-------- Data section
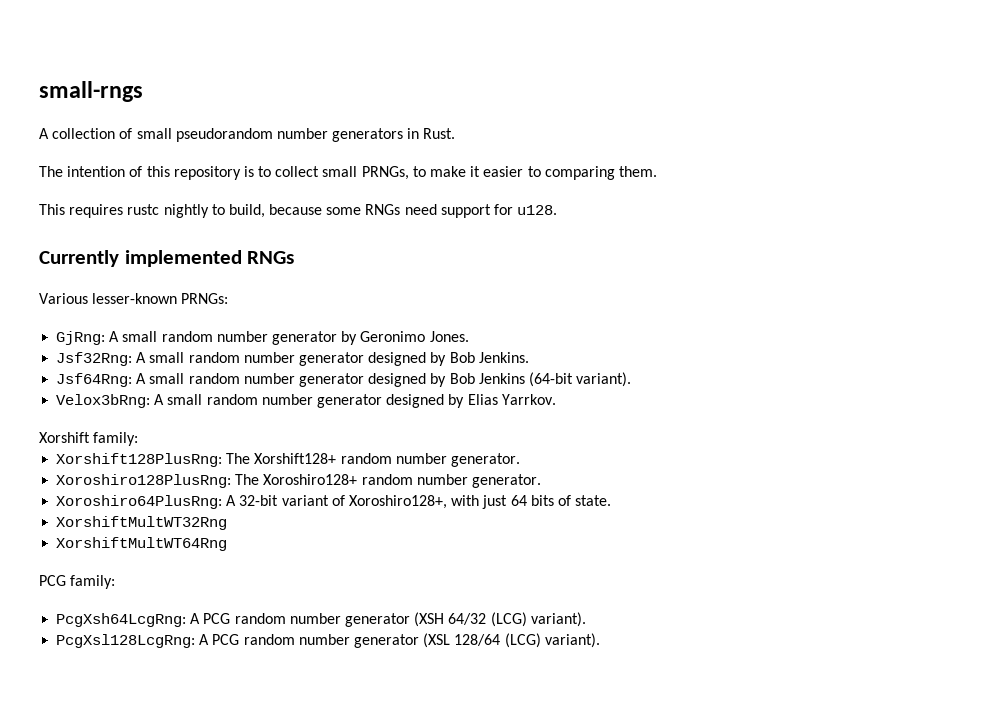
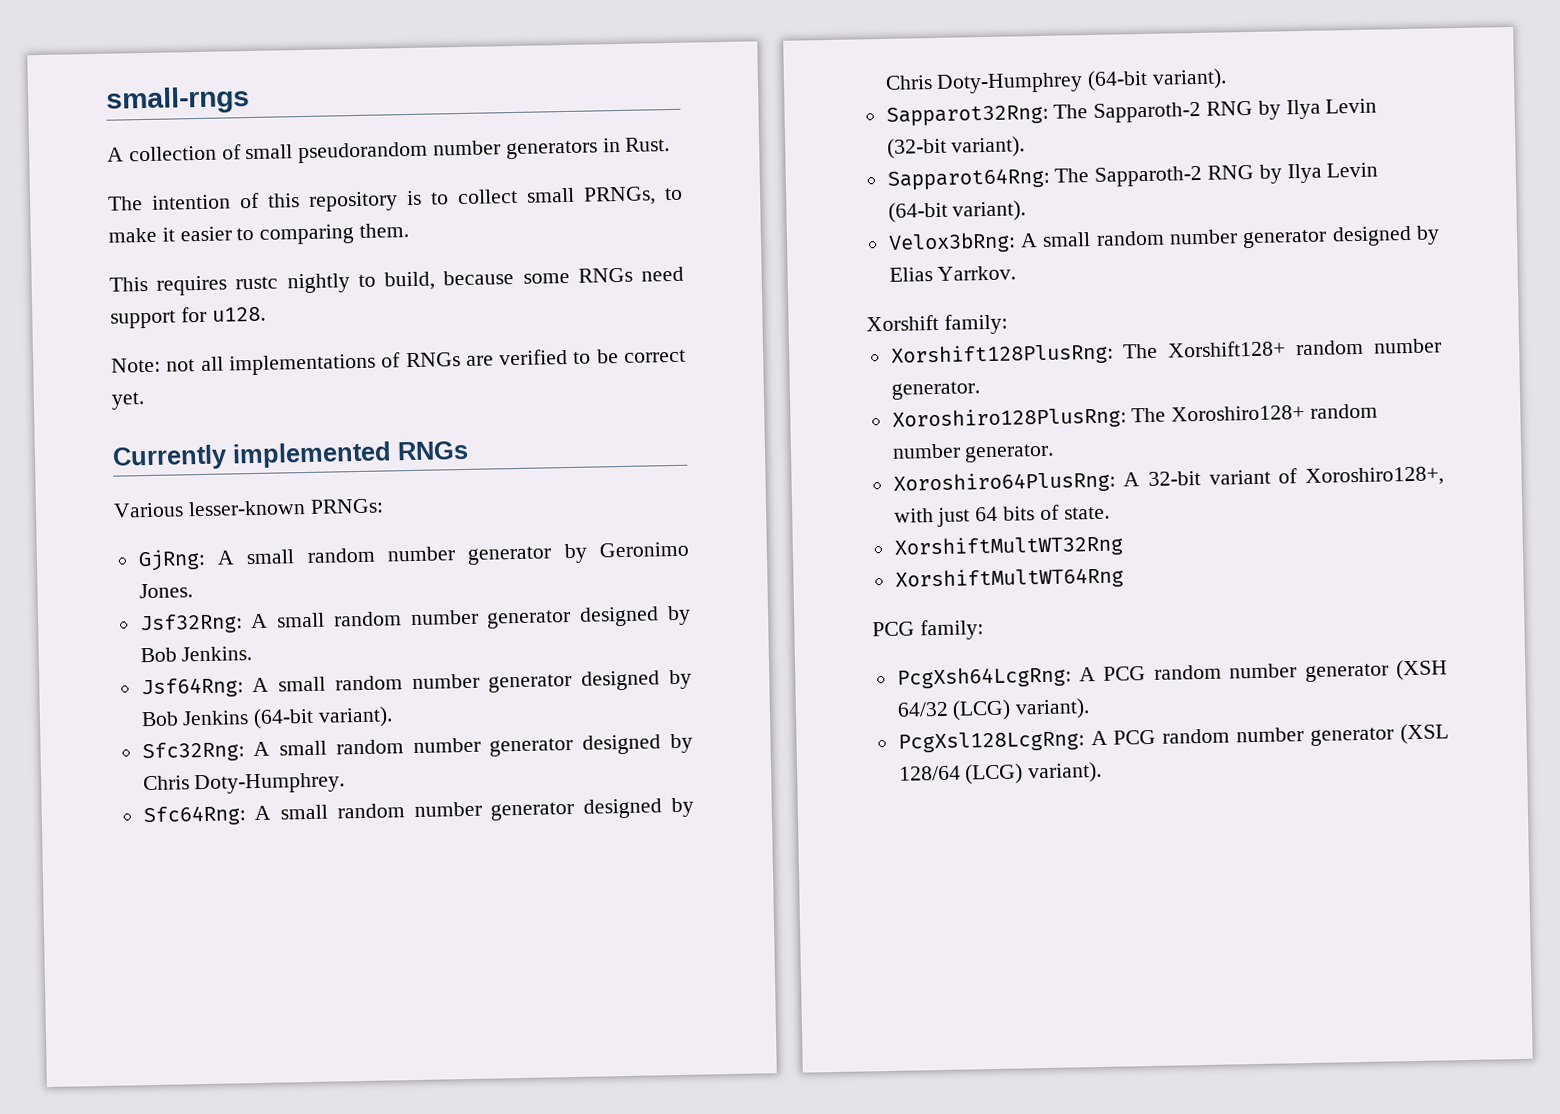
+ Note: not all implementations of RNGs are verified to be correct yet.
+ Sfc32Rng: A small random number generator designed by Chris Doty-Humphrey.
+ Sfc64Rng: A small random number generator designed by Chris Doty-Humphrey (64-bit variant).
+ Sapparot32Rng: The Sapparoth-2 RNG by Ilya Levin (32-bit variant).
+ Sapparot64Rng: The Sapparoth-2 RNG by Ilya Levin (64-bit variant).

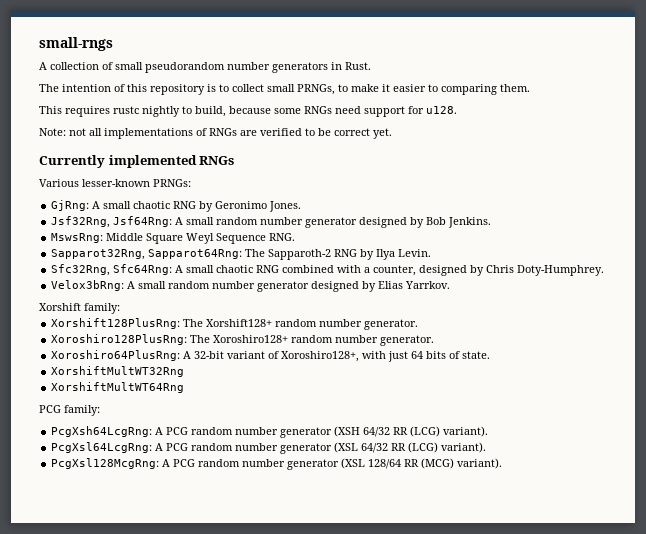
- GjRng: A small random number generator by Geronimo Jones.
+ GjRng: A small chaotic RNG by Geronimo Jones.
- Jsf32Rng: A small random number generator designed by Bob Jenkins.
+ Jsf32Rng, Jsf64Rng: A small random number generator designed by Bob Jenkins.
- Jsf64Rng: A small random number generator designed by Bob Jenkins (64-bit variant).
- Sfc32Rng: A small random number generator designed by Chris Doty-Humphrey.
- Sfc64Rng: A small random number generator designed by Chris Doty-Humphrey (64-bit variant).
- Sapparot32Rng: The Sapparoth-2 RNG by Ilya Levin (32-bit variant).
- Sapparot64Rng: The Sapparoth-2 RNG by Ilya Levin (64-bit variant).
+ MswsRng: Middle Square Weyl Sequence RNG.
+ Sapparot32Rng, Sapparot64Rng: The Sapparoth-2 RNG by Ilya Levin.
+ Sfc32Rng, Sfc64Rng: A small chaotic RNG combined with a counter, designed by Chris Doty-Humphrey.
- PcgXsh64LcgRng: A PCG random number generator (XSH 64/32 (LCG) variant).
- PcgXsl128LcgRng: A PCG random number generator (XSL 128/64 (LCG) variant).
+ PcgXsh64LcgRng: A PCG random number generator (XSH 64/32 RR (LCG) variant).
+ PcgXsl64LcgRng: A PCG random number generator (XSL 64/32 RR (LCG) variant).
+ PcgXsl128McgRng: A PCG random number generator (XSL 128/64 RR (MCG) variant).

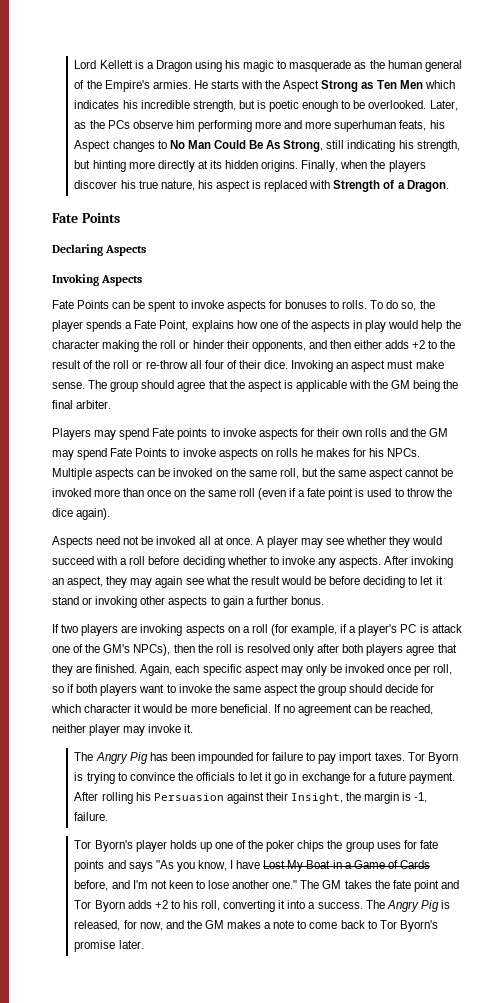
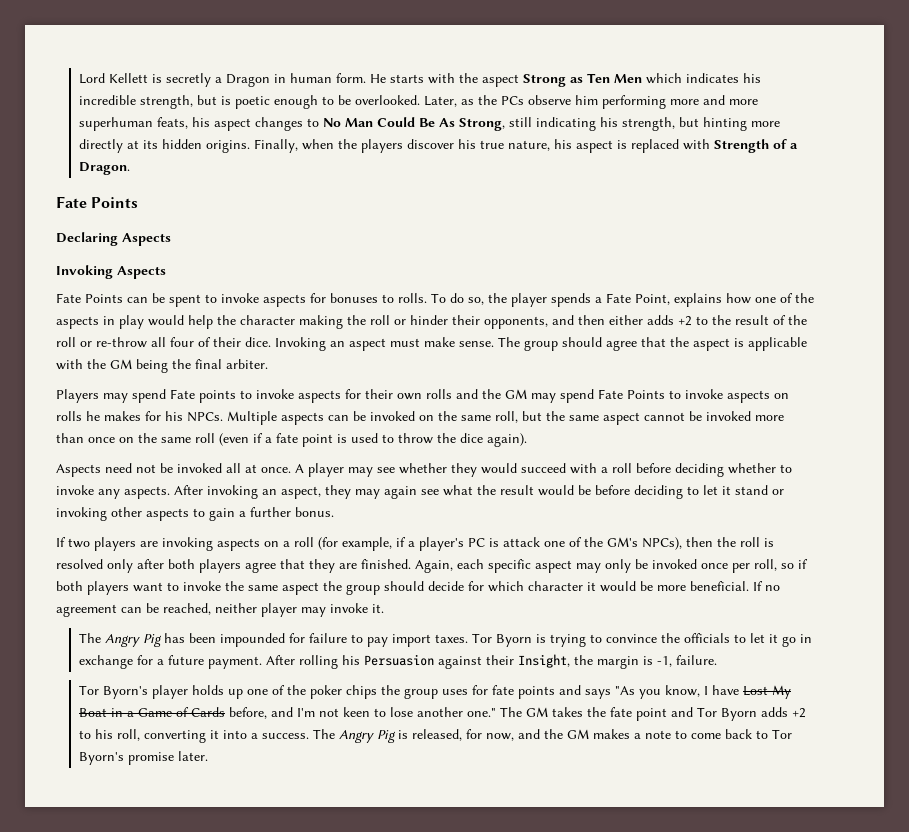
- Lord Kellett is a Dragon using his magic to masquerade as the human general of the Empire's armies.
+ Lord Kellett is secretly a Dragon in human form.
- He starts with the Aspect Strong as Ten Men which indicates his incredible strength, but is poetic enough to be overlooked.
+ He starts with the aspect Strong as Ten Men which indicates his incredible strength, but is poetic enough to be overlooked.
- Later, as the PCs observe him performing more and more superhuman feats, his Aspect changes to No Man Could Be As Strong, still indicating his strength, but hinting more directly at its hidden origins.
+ Later, as the PCs observe him performing more and more superhuman feats, his aspect changes to No Man Could Be As Strong, still indicating his strength, but hinting more directly at its hidden origins.

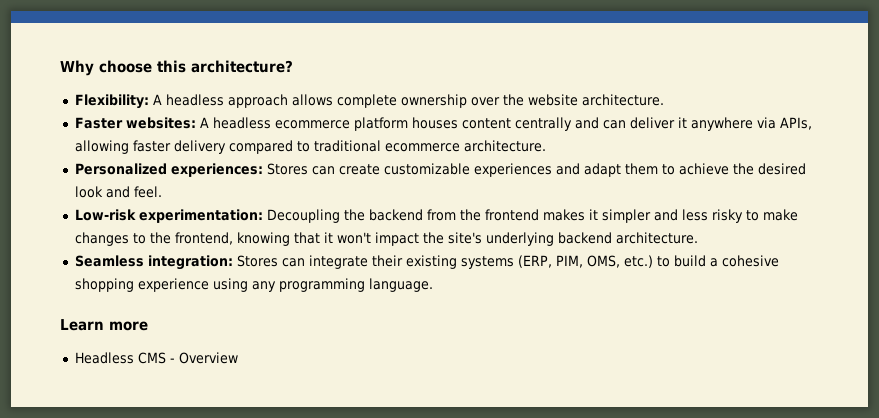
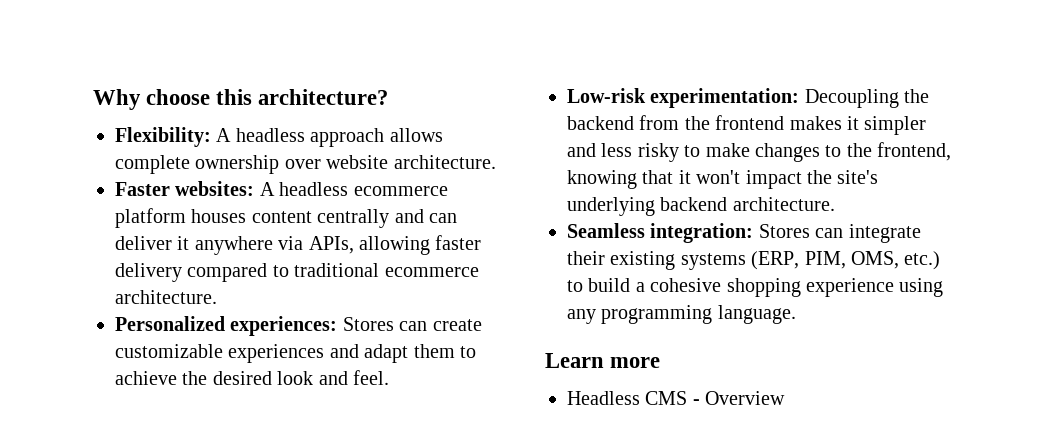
- Flexibility: A headless approach allows complete ownership over the website architecture.
+ Flexibility: A headless approach allows complete ownership over website architecture.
----------------
▶ **Task brief**:
Skip the pictures and give the entries above again word for word.

▶ **Exercise answer**:
+ Note: not all implementations of RNGs are verified to be correct yet.
+ Sfc32Rng: A small random number generator designed by Chris Doty-Humphrey.
+ Sfc64Rng: A small random number generator designed by Chris Doty-Humphrey (64-bit variant).
+ Sapparot32Rng: The Sapparoth-2 RNG by Ilya Levin (32-bit variant).
+ Sapparot64Rng: The Sapparoth-2 RNG by Ilya Levin (64-bit variant).

- GjRng: A small random number generator by Geronimo Jones.
+ GjRng: A small chaotic RNG by Geronimo Jones.
- Jsf32Rng: A small random number generator designed by Bob Jenkins.
+ Jsf32Rng, Jsf64Rng: A small random number generator designed by Bob Jenkins.
- Jsf64Rng: A small random number generator designed by Bob Jenkins (64-bit variant).
- Sfc32Rng: A small random number generator designed by Chris Doty-Humphrey.
- Sfc64Rng: A small random number generator designed by Chris Doty-Humphrey (64-bit variant).
- Sapparot32Rng: The Sapparoth-2 RNG by Ilya Levin (32-bit variant).
- Sapparot64Rng: The Sapparoth-2 RNG by Ilya Levin (64-bit variant).
+ MswsRng: Middle Square Weyl Sequence RNG.
+ Sapparot32Rng, Sapparot64Rng: The Sapparoth-2 RNG by Ilya Levin.
+ Sfc32Rng, Sfc64Rng: A small chaotic RNG combined with a counter, designed by Chris Doty-Humphrey.
- PcgXsh64LcgRng: A PCG random number generator (XSH 64/32 (LCG) variant).
- PcgXsl128LcgRng: A PCG random number generator (XSL 128/64 (LCG) variant).
+ PcgXsh64LcgRng: A PCG random number generator (XSH 64/32 RR (LCG) variant).
+ PcgXsl64LcgRng: A PCG random number generator (XSL 64/32 RR (LCG) variant).
+ PcgXsl128McgRng: A PCG random number generator (XSL 128/64 RR (MCG) variant).

- Lord Kellett is a Dragon using his magic to masquerade as the human general of the Empire's armies.
+ Lord Kellett is secretly a Dragon in human form.
- He starts with the Aspect Strong as Ten Men which indicates his incredible strength, but is poetic enough to be overlooked.
+ He starts with the aspect Strong as Ten Men which indicates his incredible strength, but is poetic enough to be overlooked.
- Later, as the PCs observe him performing more and more superhuman feats, his Aspect changes to No Man Could Be As Strong, still indicating his strength, but hinting more directly at its hidden origins.
+ Later, as the PCs observe him performing more and more superhuman feats, his aspect changes to No Man Could Be As Strong, still indicating his strength, but hinting more directly at its hidden origins.

- Flexibility: A headless approach allows complete ownership over the website architecture.
+ Flexibility: A headless approach allows complete ownership over website architecture.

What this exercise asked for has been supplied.